You are hereBagley House
In Haunted Homes and Family Traditions of Great Britain, By John H. Ingram, he mentions a paper by Miss Billington contributed to Merry England in 1883 concerning Bagley House near Bridport. The same article I am led to believe also appeared in the Dorset County Chronicle, August 1883. Her tale concerns Squire Lighte and his death.

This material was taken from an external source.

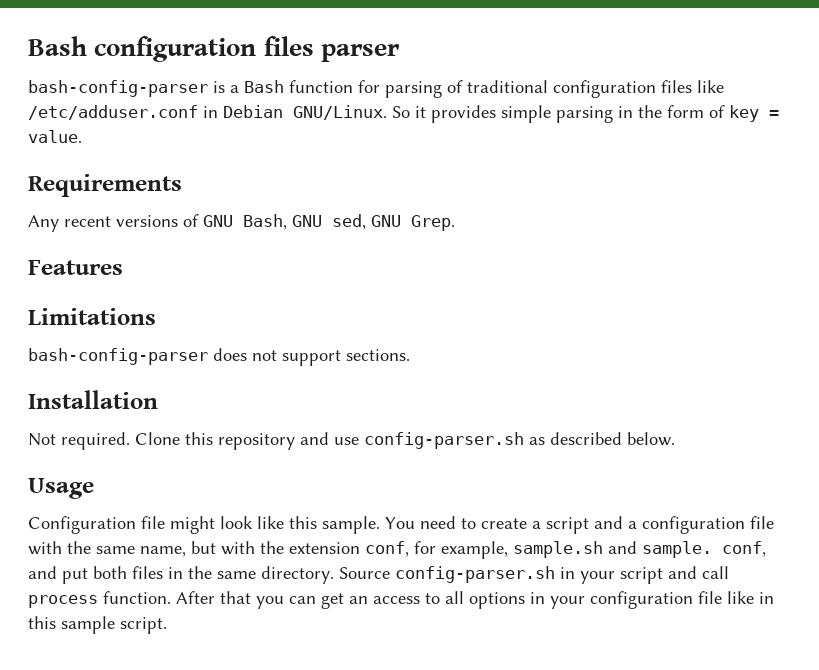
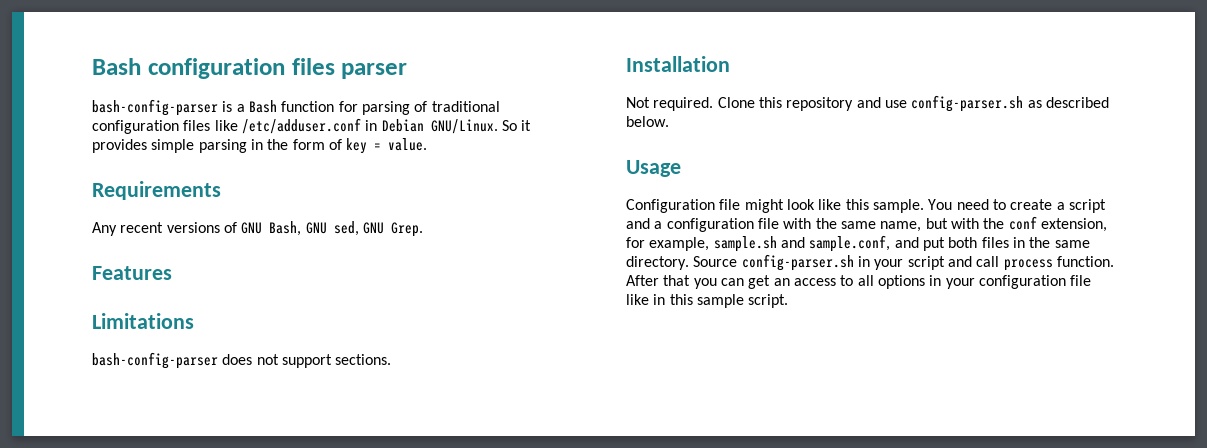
- You need to create a script and a configuration file with the same name, but with the extension conf, for example, sample.sh and sample. conf, and put both files in the same directory.
+ You need to create a script and a configuration file with the same name, but with the conf extension, for example, sample.sh and sample.conf, and put both files in the same directory.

'He had been hunting one day, and after returning home had gone away again and drowned himself. His groom had followed him with a presentiment that something was wrong, and arrived at the pond in time to see the end of the tragedy. As he returned he was accosted by the spirit of his drowned master, which unhorsed him. He soon fell violently ill, and never recovered, one of the consequences of this illness being that his skin peeled entirely off. Shortly after 'Squire Lighte's suicide his old house was troubled by noisy disturbances, which were at once associated with the evil deed of self-destruction. It was suggested that the spirit should be formally and duly' laid ' or exorcised. A number of the clergy went therefore for that purpose, and succeeded in inducing the ghost to confine itself to a chimney in the house for a certain number of years,-it is not known exactly now for how long.

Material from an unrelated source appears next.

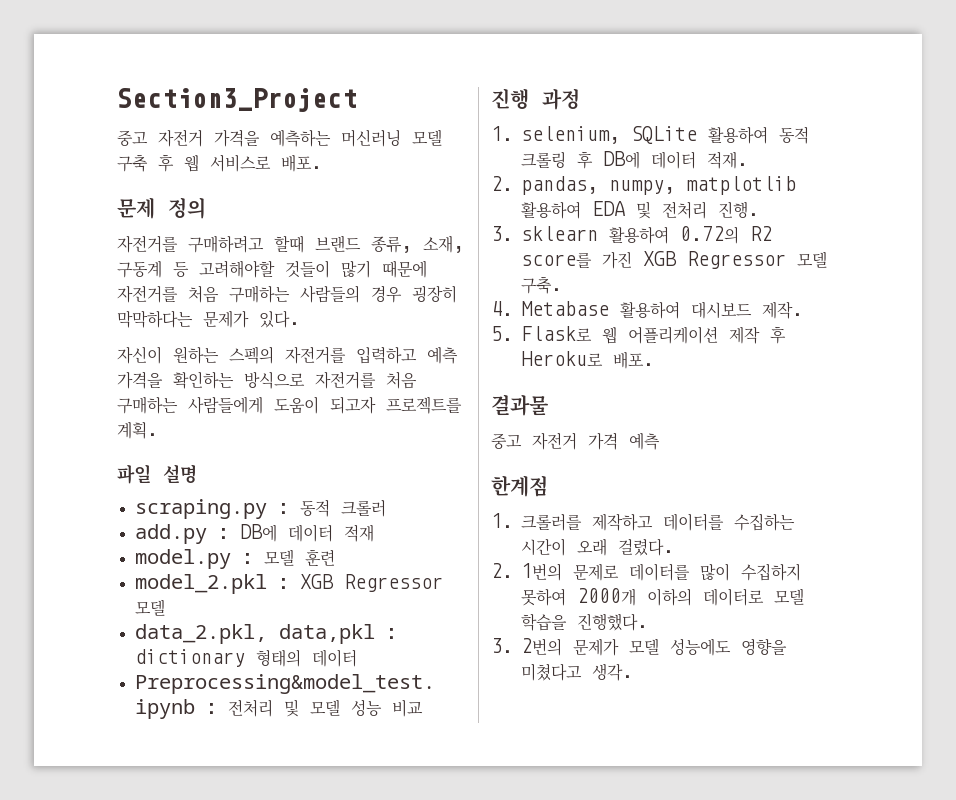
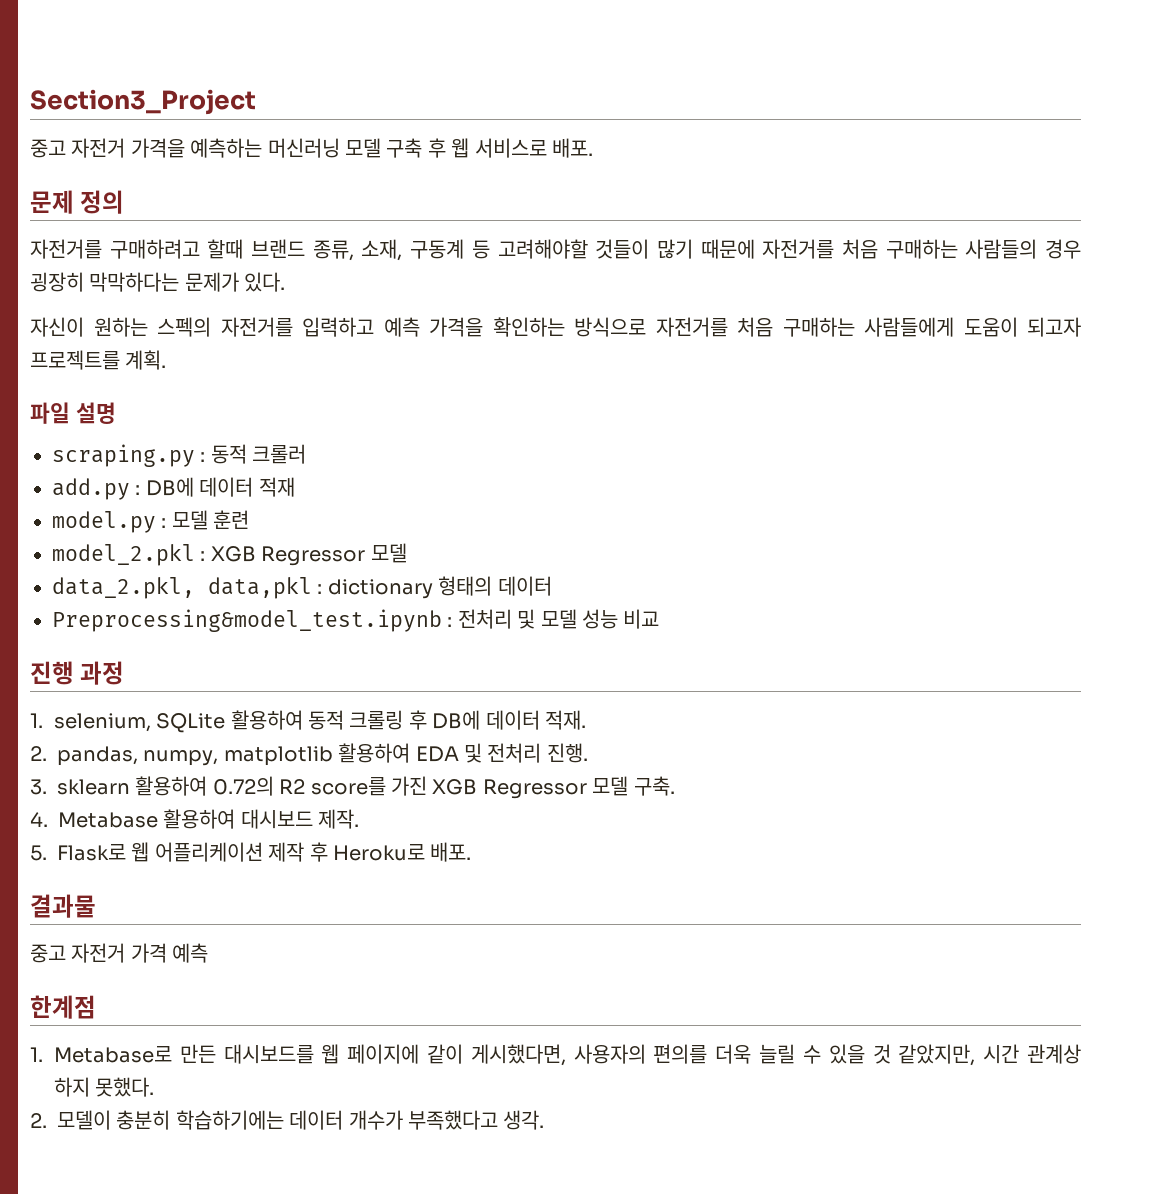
- 1. 크롤러를 제작하고 데이터를 수집하는 시간이 오래 걸렸다.
- 2. 1번의 문제로 데이터를 많이 수집하지 못하여 2000개 이하의 데이터로 모델 학습을 진행했다.
- 3. 2번의 문제가 모델 성능에도 영향을 미쳤다고 생각.
+ 1. Metabase로 만든 대시보드를 웹 페이지에 같이 게시했다면, 사용자의 편의를 더욱 늘릴 수 있을 것 같았지만, 시간 관계상 하지 못했다.
+ 2. 모델이 충분히 학습하기에는 데이터 개수가 부족했다고 생각.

'For many years after this, however, the place remained at peace; but on the expiration of the power of the charm very much worse disturbances broke out again. Raps would be heard at the front door; steps in the passage and on the stairs; doors opening and closing. The rustle of ladies dressed in silk was audible in the drawing-room, and from that room the sound was traced into a summer-house in the garden. The crockery would all be violently moved, and at certain rare intervals a male figure, dressed in old-fashioned costume, is said to have made it self visible and walked about the house. The neighbours say that these extraordinary occurrences continued for many years. They believe in them most fervently; and are of opinion that as long as the house stands it will be thus troubled.'
According to Darkest Dorset this story probably relates to William Light of Baglake Farm, Litton Cheney who died 1748.